Mumbai pro, Iyer entered the final table as the shortest stack with just 7,500,000 chips and did well finishing in 7th place. He was down to just 3,900,000 chips (less than 2BB) and badly needed a double-up, so he decided to shove with Ad 6h. Rajaee Wazwaz from the big blind made the call with 4s 5c. Unfortunately for Iyer, the board ran out 6c 5d Jc 4c 9s, giving Wazwaz two pairs to win the pot and dashing Iyer’s dream for the second bracelet. Iyer was eliminated in 7th place and he cashed $56,388.

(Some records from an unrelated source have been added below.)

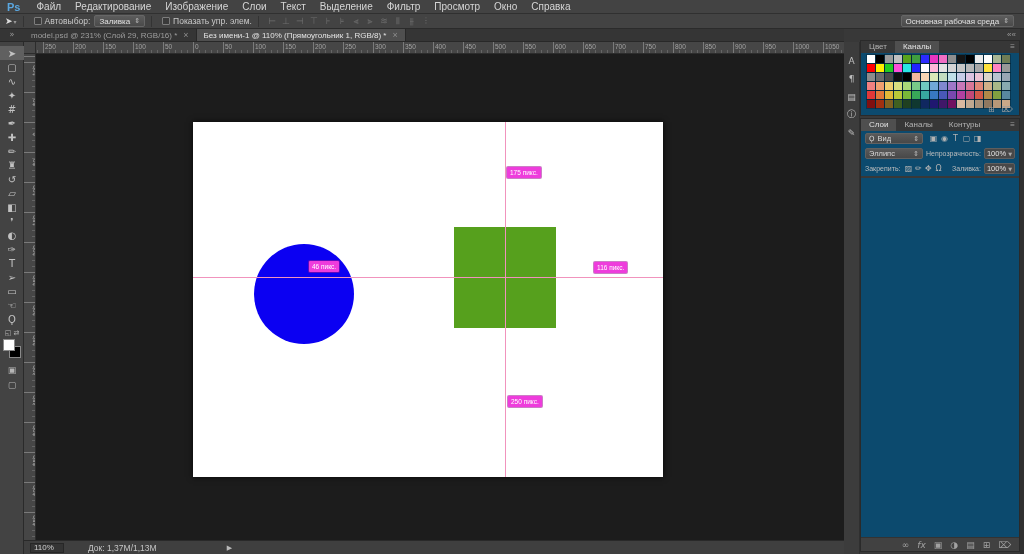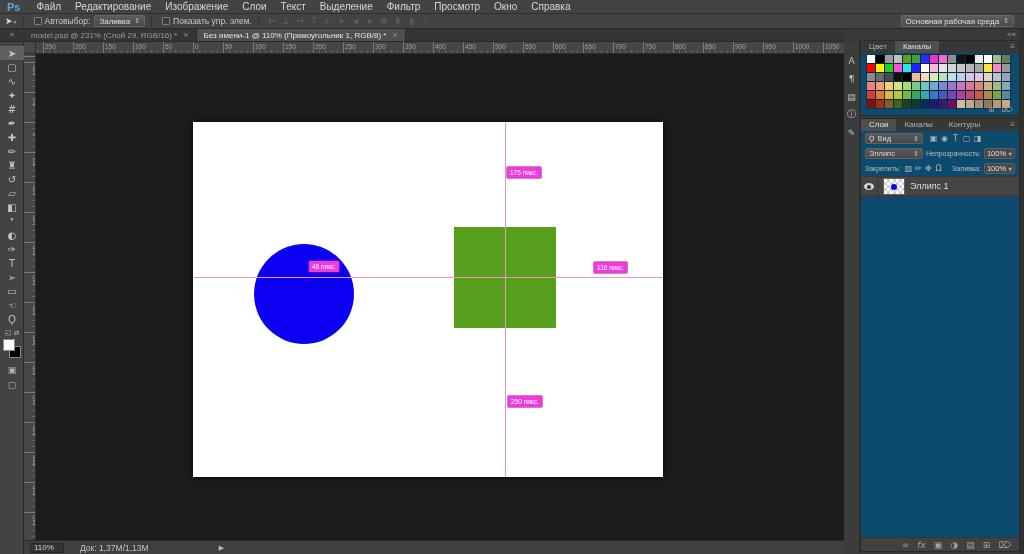"Эллипс 1" div.layer-row { html: <div> <span> <span></span> </span> <span> <span></span> </span> <span>Эллипс 1</span> </div> -> none }
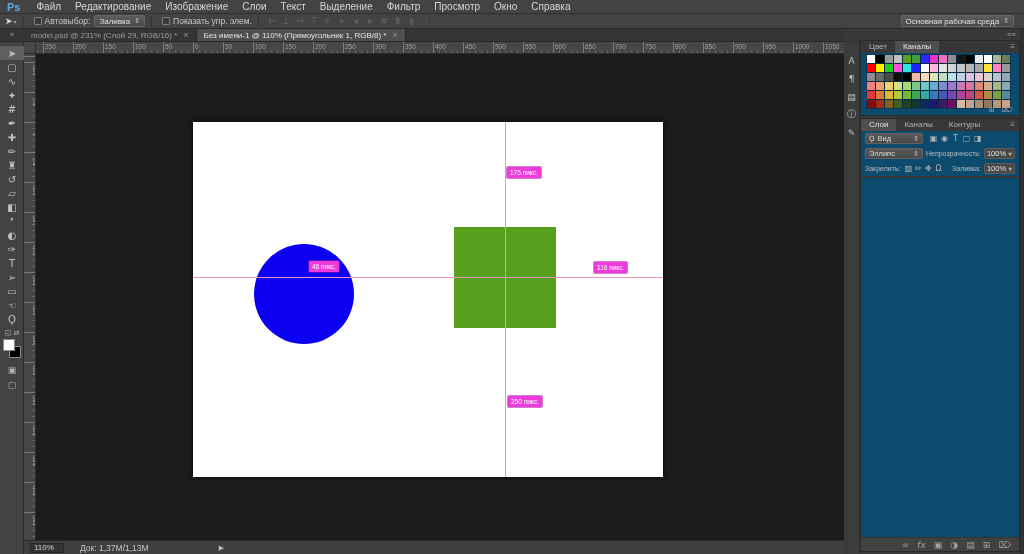"Док: 1,37M/1,13M" #status-doc { margin-left: 16px -> 24px }
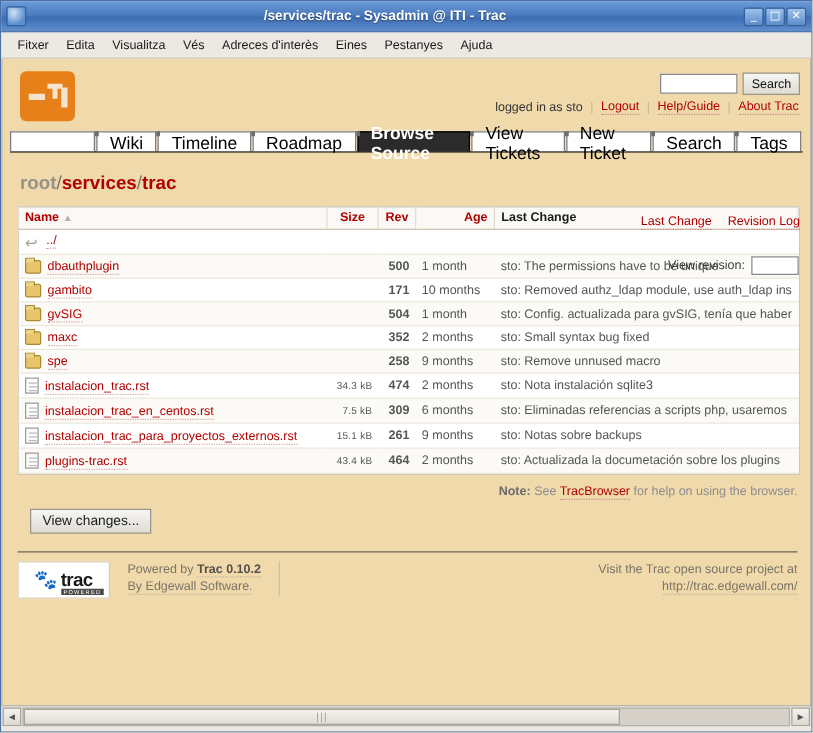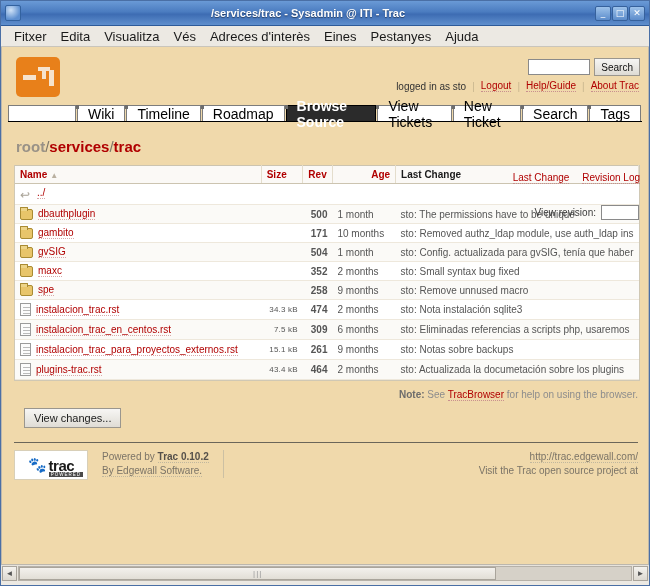"Fitxer" .menu-item { font-size: 13px -> 10px }
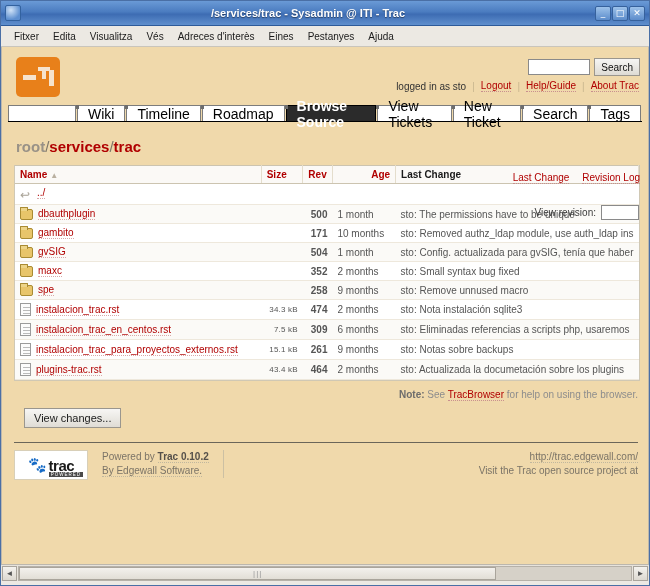"Size" th { text-align: left -> center }
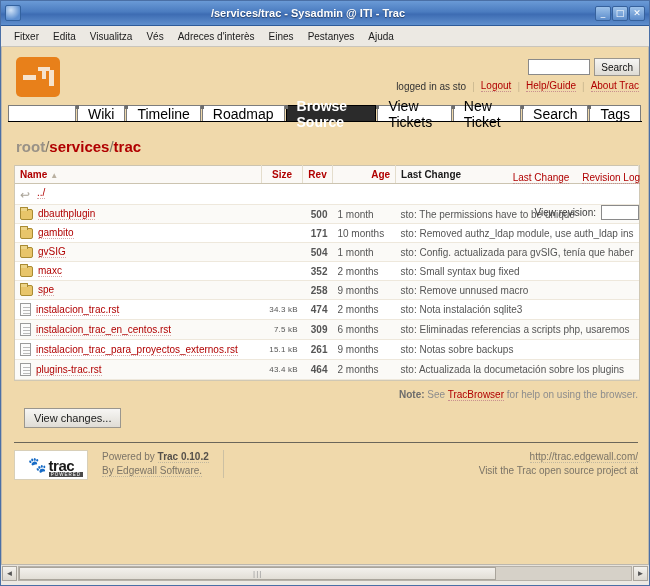"http://trac.edgewall.com/" div { order: before "Visit the Trac open source" -> after "Visit the Trac open source" }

The tournament drew in a large field of 4,062 entries and created in $2,859,648 in prize pool that was shared by the top 610 players. The largest share of that prizepool went to Rob Wazwaz who shipped the event just 5 minutes ago, taking home a massive $358,346 and his maiden WSOP gold bracelet.
- Total Entries: 4,062
- Prizepool: $2,859,648
- Places Paid: 610
- Min Cash: $1,280
Down to 10-handed play, USA’s Wazwaz held the second largest stack with 22,000,000 and continued his momentum by scoring the first elimination on the final table in the form of Liran Betito whose Kc 9c lost to Wazwaz’s pocket rockets. Wazwaz continued his domination and then went to bust India’s Abhinav Iyer in 7th place. Up next, he eliminated Dov Markowich in 5th place. He continued on his elimination spree and busted Terence Reid in 3rd place to bring it down to the heads-up for the title.
The heads-up began with Wazwaz holding the chip lead over Robert Crow and carrying it all the way. The final hand of the tournament saw Crow with Kd 3h and Wazwaz with 6c 3c. The board ran out 2s 6d As 9c 7h. In this hand, Crow had shoved on the river and Wazwaz called for just a pair of six, which was enough for him to win the tournament. Crow had to settle for $221,399 as the runner-up finisher.